CELLULAR WARS
AIS row with True grows

Market leader reacts to reality-show move
Advanced Info Service Plc (AIS) has threatened to ask the national telecom regulator to investigate True Corp Plc for allowing only its cellular subscribers to vote via SMS for contestants in a popular reality show. The threat is part of its retaliation against True's plan to ask the National Telecommunications Communications (NTC) to look into whether AIS's latest call promotion would overload smaller networks and prompt call jams. AIS vice president Titipong Khiewpaisal said yesterday that if True filed a case against AIS with the NTC, AIS would retaliate in kind against True. True Corp had allowed subscribers of its cellular operator, True Move, to vote via SMS for contestants in the "Academy Fantasia 3" reality show, which was screened on the corporation's UBC True pay-television station. The show ran from July 3 to September 9. "Academy Fantasia", launched two years ago by UBC True, is the country's most popular reality show, where viewers can vote for and rate their favourite contestants via SMS. The contestants compete in a singing contest.
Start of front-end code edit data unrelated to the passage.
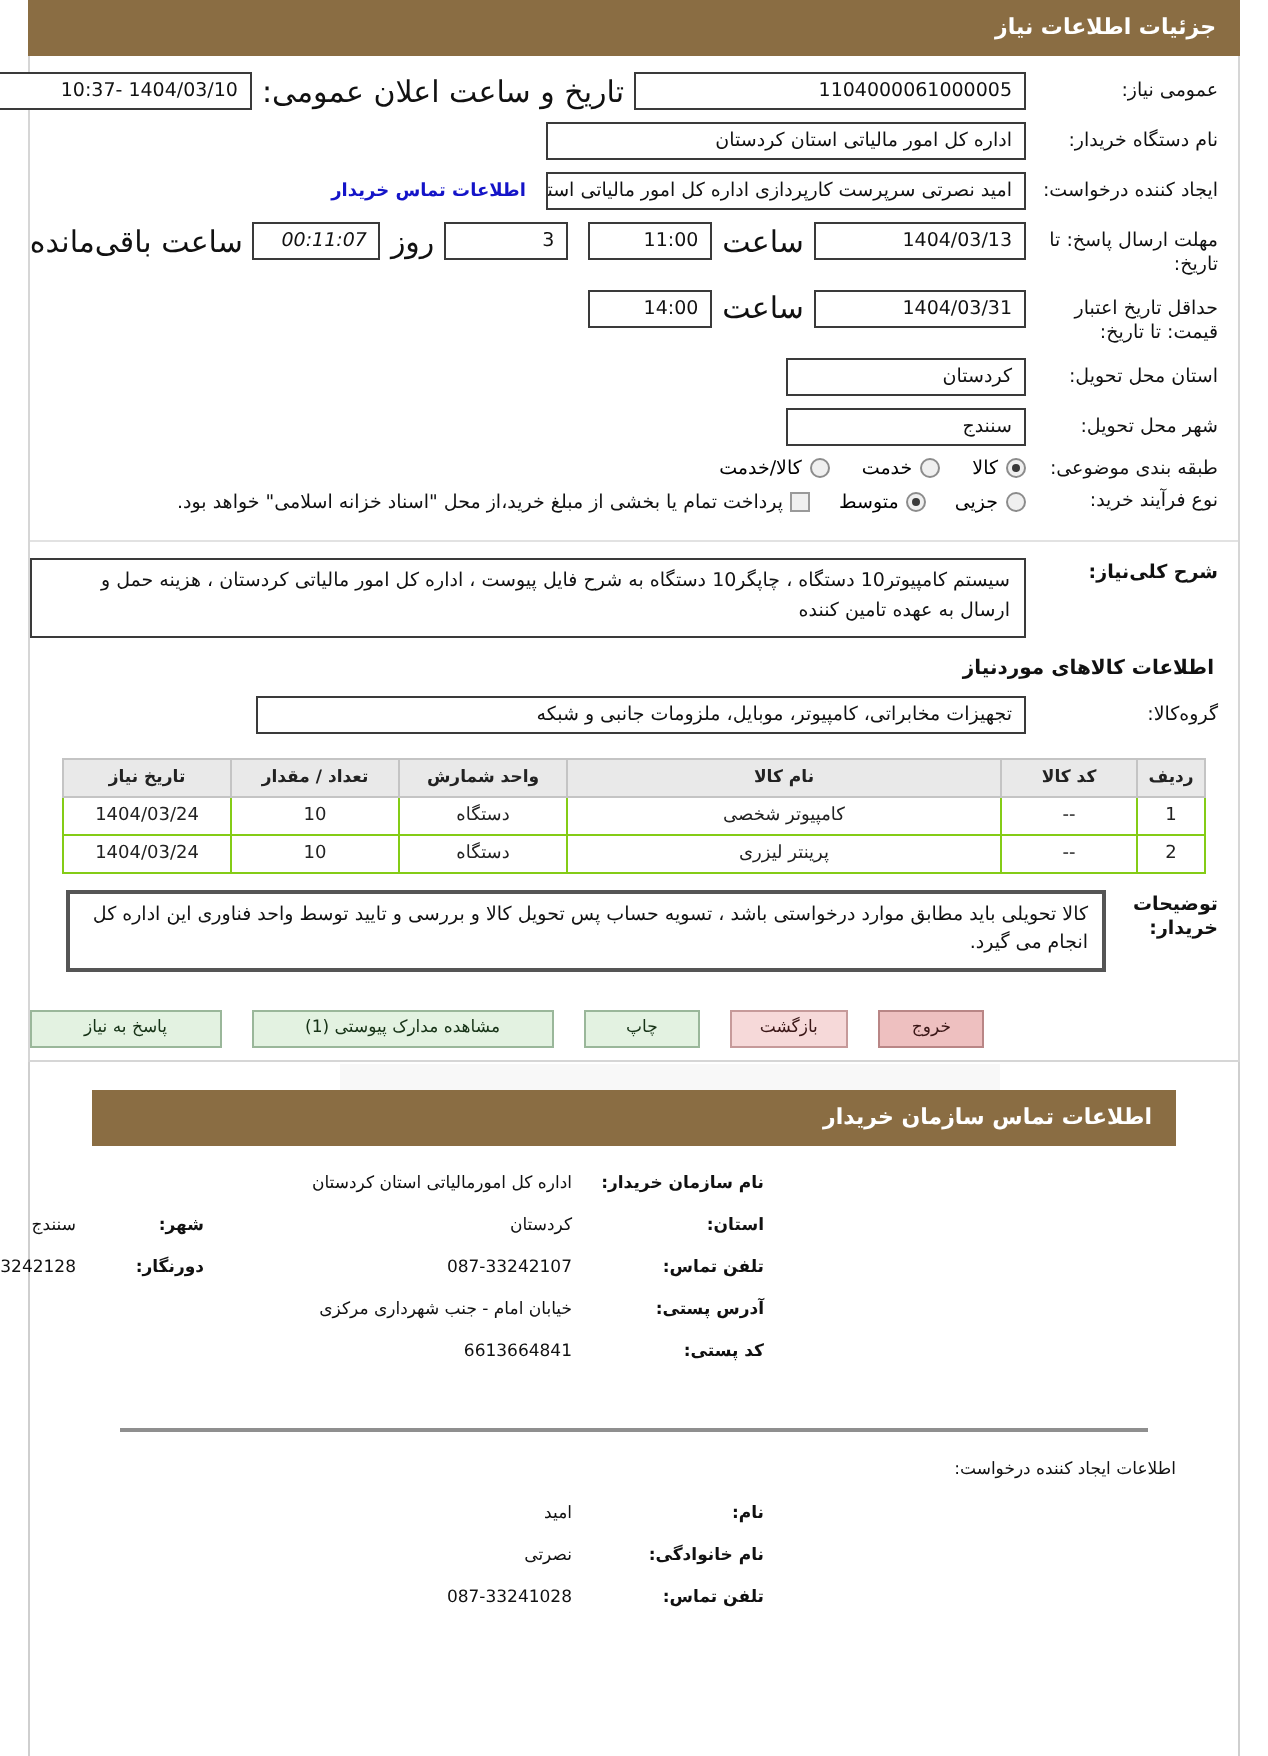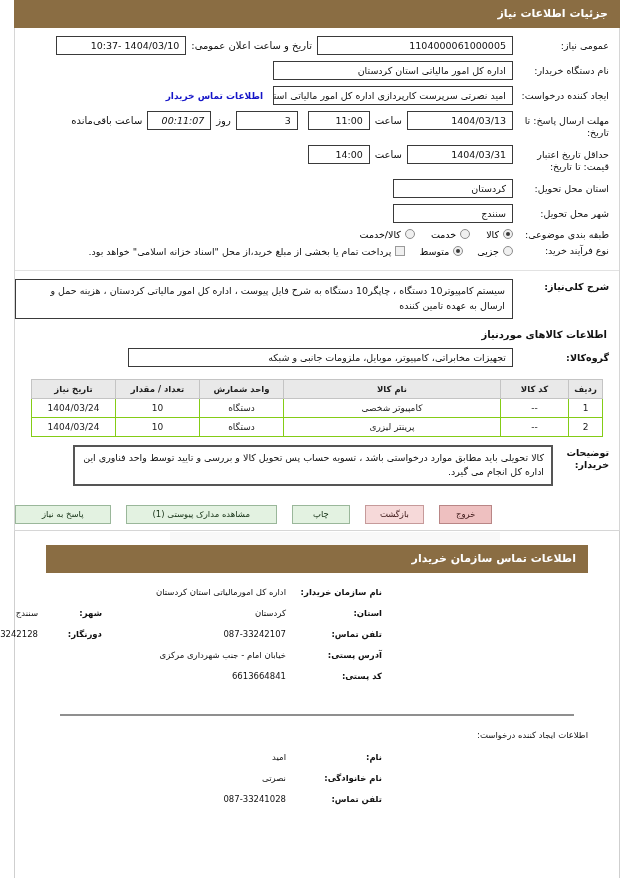--- a/index.html
+++ b/index.html
@@ -111,7 +111,7 @@
   .w-group { width: 385px; }
 
   .inline-lbl {
-    font-size: 10px;
+    font-size: 15px;
     padding: 0 5px;
     color: #111;
     white-space: nowrap;

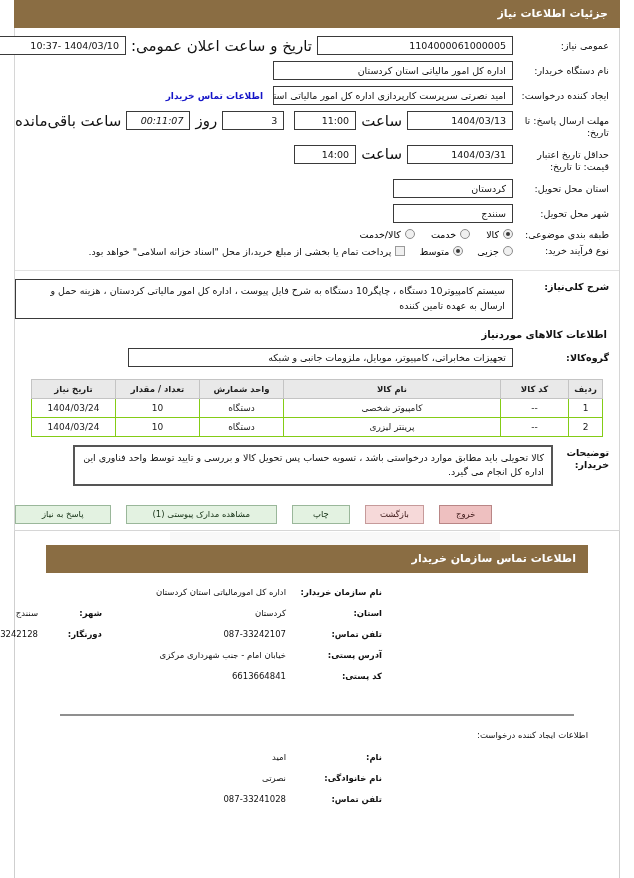--- a/index.html
+++ b/index.html
@@ -416,7 +416,7 @@
         <div class="section-title">اطلاعات کالاهای موردنیاز</div>
 
         <div class="frow">
-          <div class="flabel" style="font-weight:bold;">گروه‌کالا:</div>
+          <div class="flabel" style="font-weight:normal;">گروه‌کالا:</div>
           <div class="fbody">
             <span class="inputbox w-group">تجهیزات مخابراتی، کامپیوتر، موبایل، ملزومات جانبی و شبکه</span>
           </div>

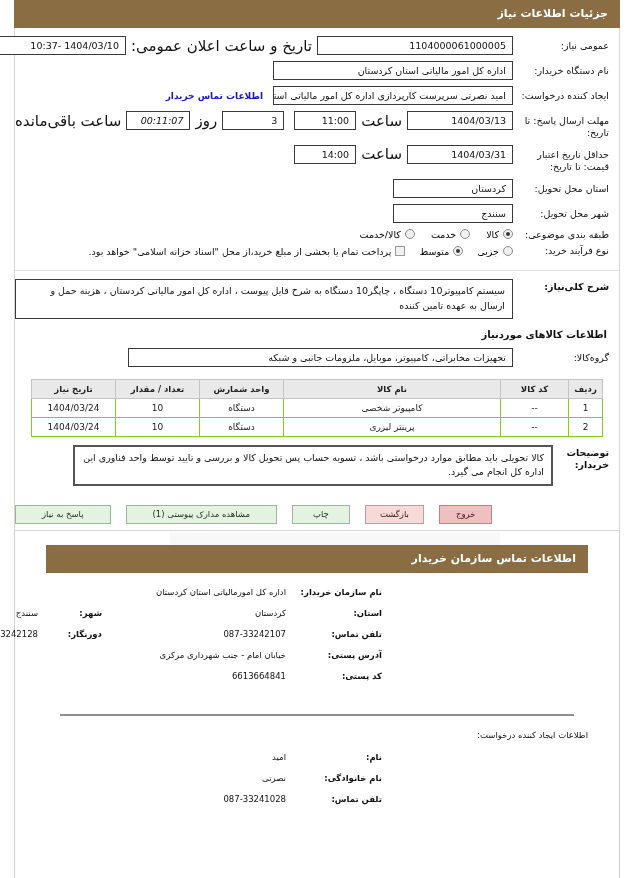--- a/index.html
+++ b/index.html
@@ -174,7 +174,7 @@
     text-align: right;
     width: 498px;
   }
-  .descbox.notes { width: 480px; border-width: 2px; border-color: #555; }
+  .descbox.notes { width: 520px; border-width: 2px; border-color: #555; }
 
   .section-title {
     font-size: 10px;

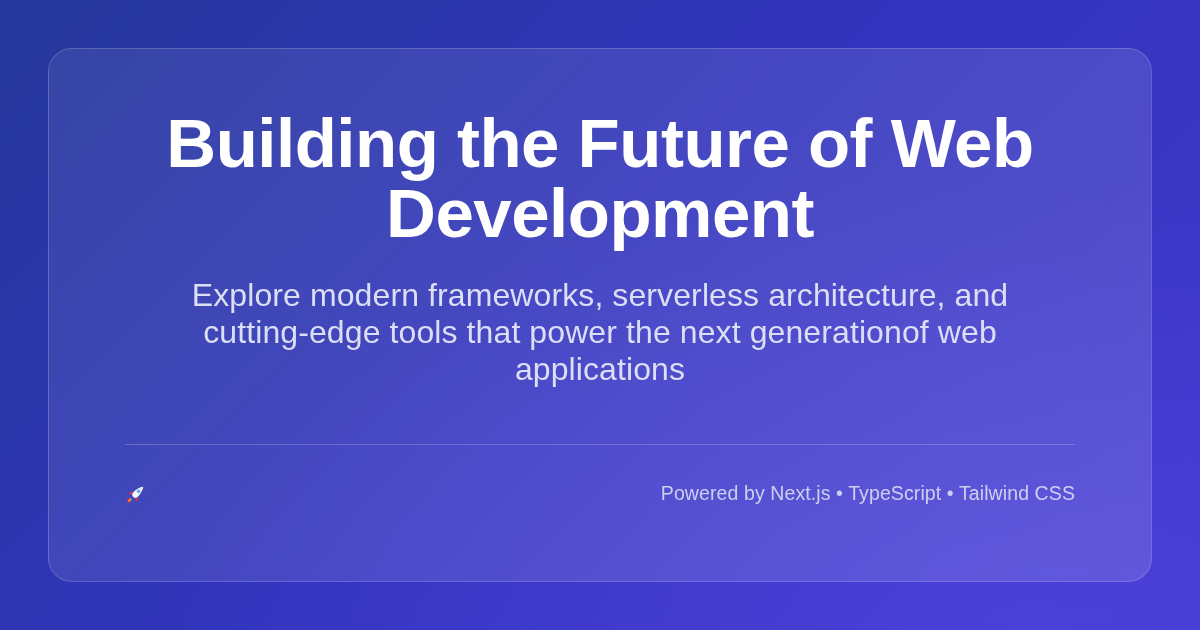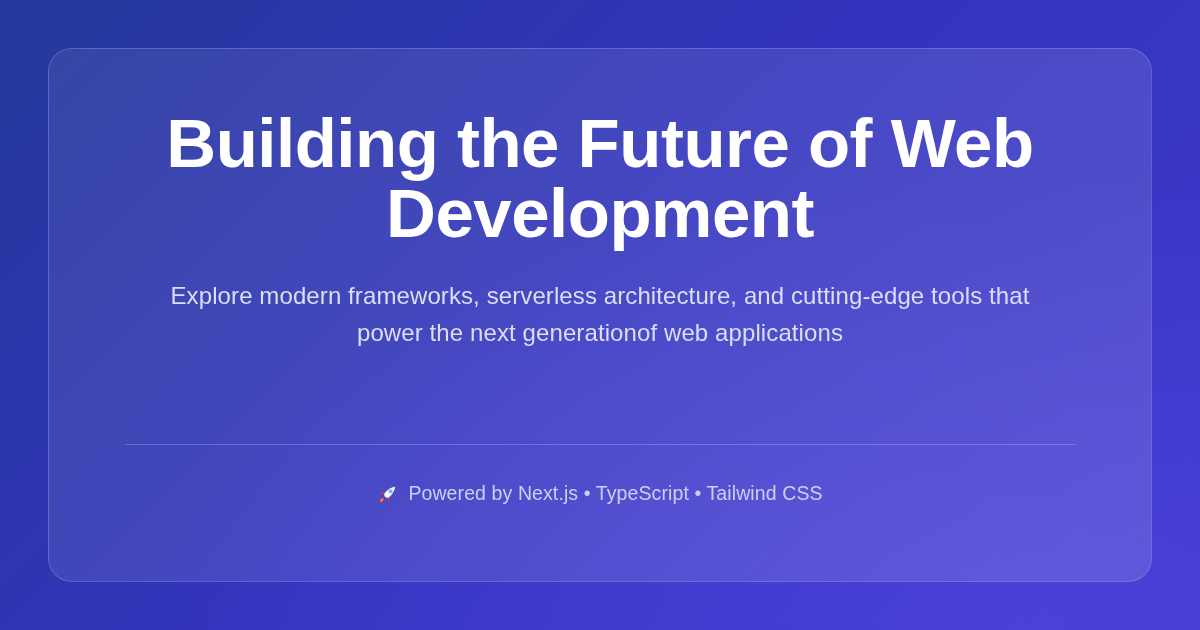--- a/index.html
+++ b/index.html
@@ -57,7 +57,7 @@
 
   .og-subtitle {
     margin-top:28px;
-    font-size:24px;
+    font-size:32px;
     line-height:37px;
     font-weight:400;
     color:#dcdef5;

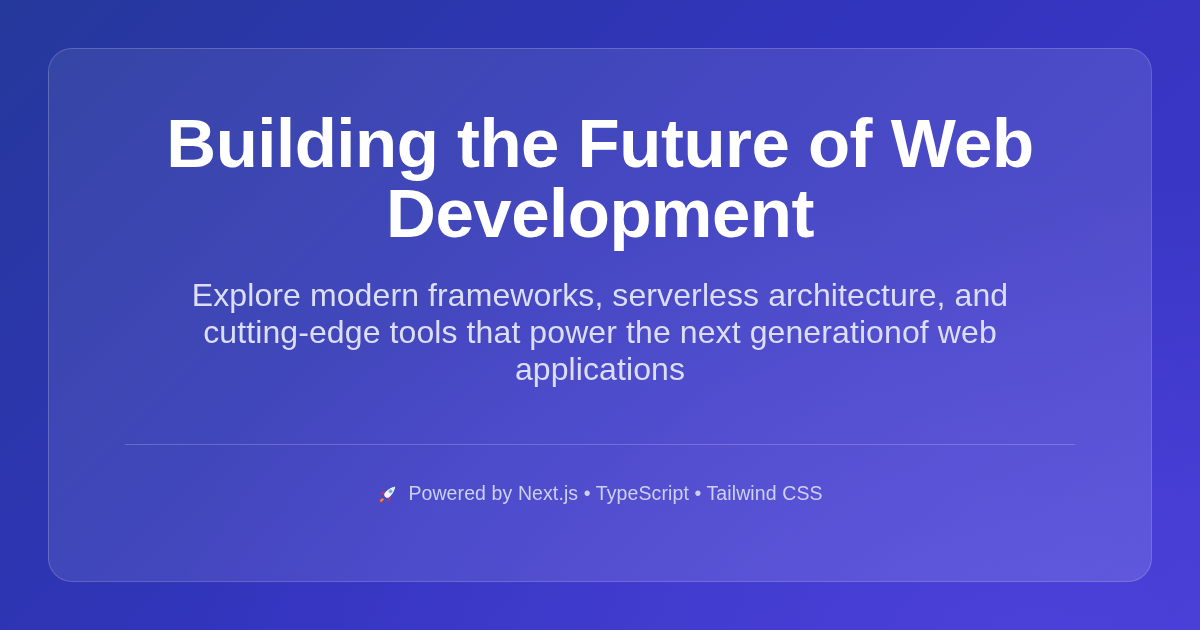--- a/index.html
+++ b/index.html
@@ -82,7 +82,7 @@
   .footer {
     display:flex;
     align-items:center;
-    justify-content:center;
+    justify-content:space-between;
     gap:9px;
     height:96px;
     font-size:19.5px;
The plan quickly attracted criticism from AIS and Total Access Communication (DTAC) that the SMS limitation to True would damage the wireless-content industry. True Move also gave away SIM cards to all 480,000 UBC True subscribers. AIS's latest prepaid promotion charges Bt1 per call for during off-peak hours and Bt1 per minute during peak hours. True believes the AIS package will prompt a price war in the industry, followed by the call jams on all cellular networks. AIS has more than 17.5 million subscribers, True Move more than 5 million and DTAC more than 10 million.